▸ **Goal of the exercise**
The whole listing that follows, pictures excepted, should be printed again exactly as given.

*** Records to process Section Begins ***

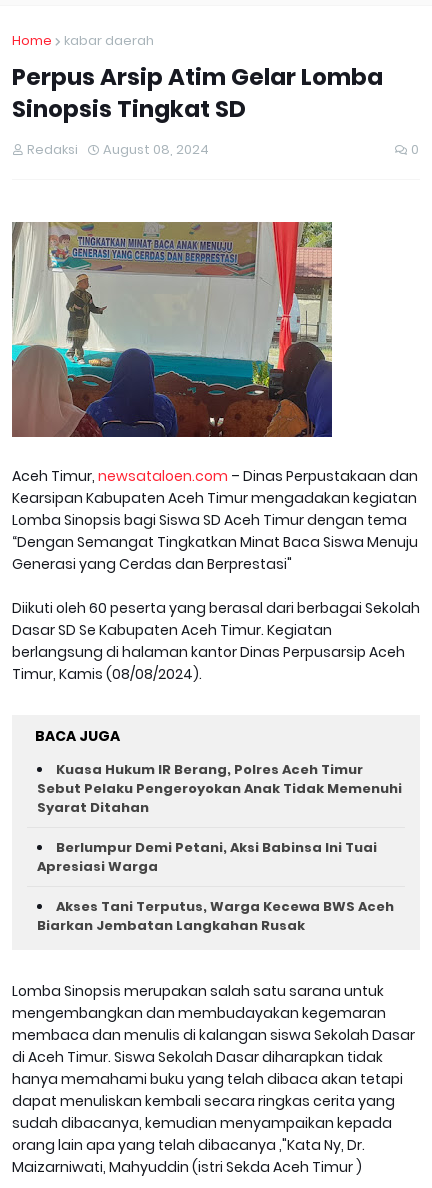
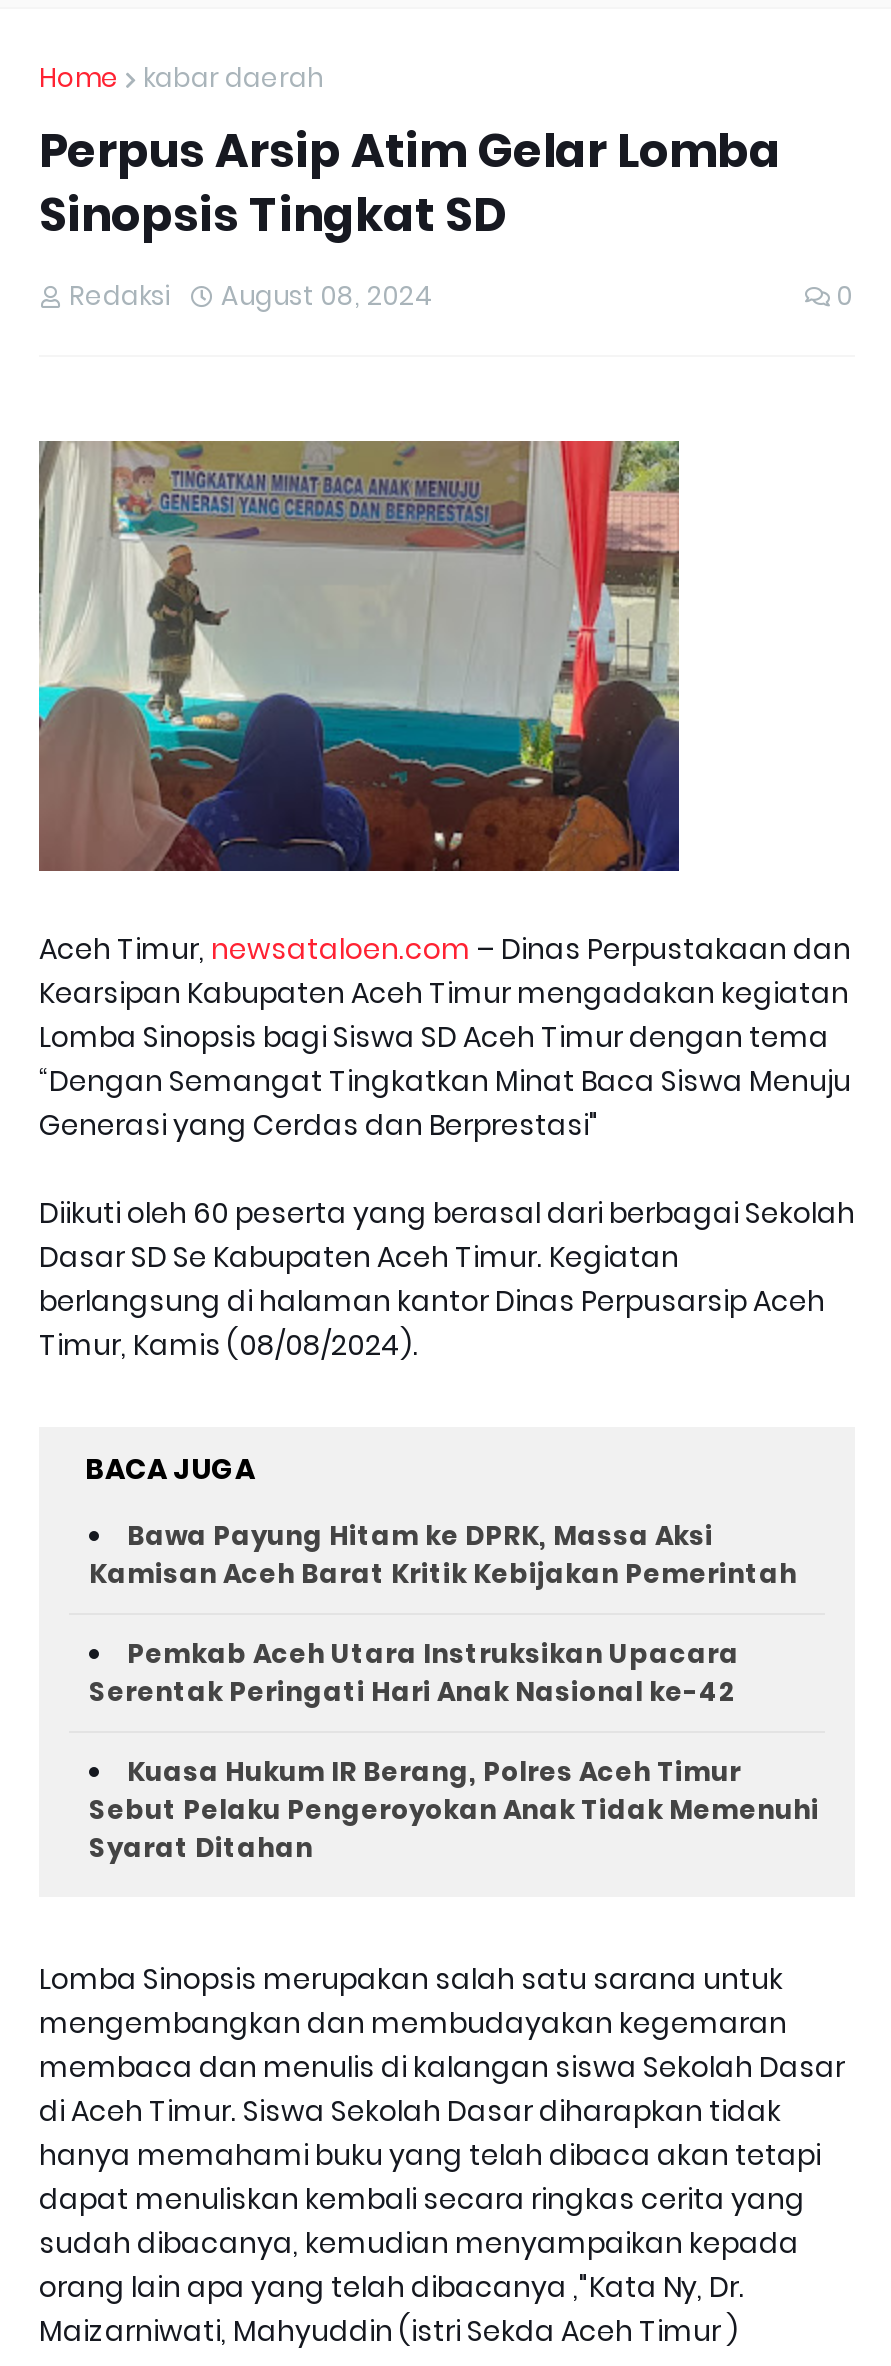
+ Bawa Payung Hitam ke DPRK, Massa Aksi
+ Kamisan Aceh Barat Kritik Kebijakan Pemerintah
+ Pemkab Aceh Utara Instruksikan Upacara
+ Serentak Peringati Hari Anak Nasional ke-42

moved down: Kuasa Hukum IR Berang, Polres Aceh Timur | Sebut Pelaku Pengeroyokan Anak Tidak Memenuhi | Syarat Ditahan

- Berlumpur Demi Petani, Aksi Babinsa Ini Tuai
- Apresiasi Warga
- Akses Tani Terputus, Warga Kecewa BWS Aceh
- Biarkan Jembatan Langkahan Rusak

*** Records to process Section Ends ***

▸ **Written response**
+ Bawa Payung Hitam ke DPRK, Massa Aksi
+ Kamisan Aceh Barat Kritik Kebijakan Pemerintah
+ Pemkab Aceh Utara Instruksikan Upacara
+ Serentak Peringati Hari Anak Nasional ke-42

moved down: Kuasa Hukum IR Berang, Polres Aceh Timur | Sebut Pelaku Pengeroyokan Anak Tidak Memenuhi | Syarat Ditahan

- Berlumpur Demi Petani, Aksi Babinsa Ini Tuai
- Apresiasi Warga
- Akses Tani Terputus, Warga Kecewa BWS Aceh
- Biarkan Jembatan Langkahan Rusak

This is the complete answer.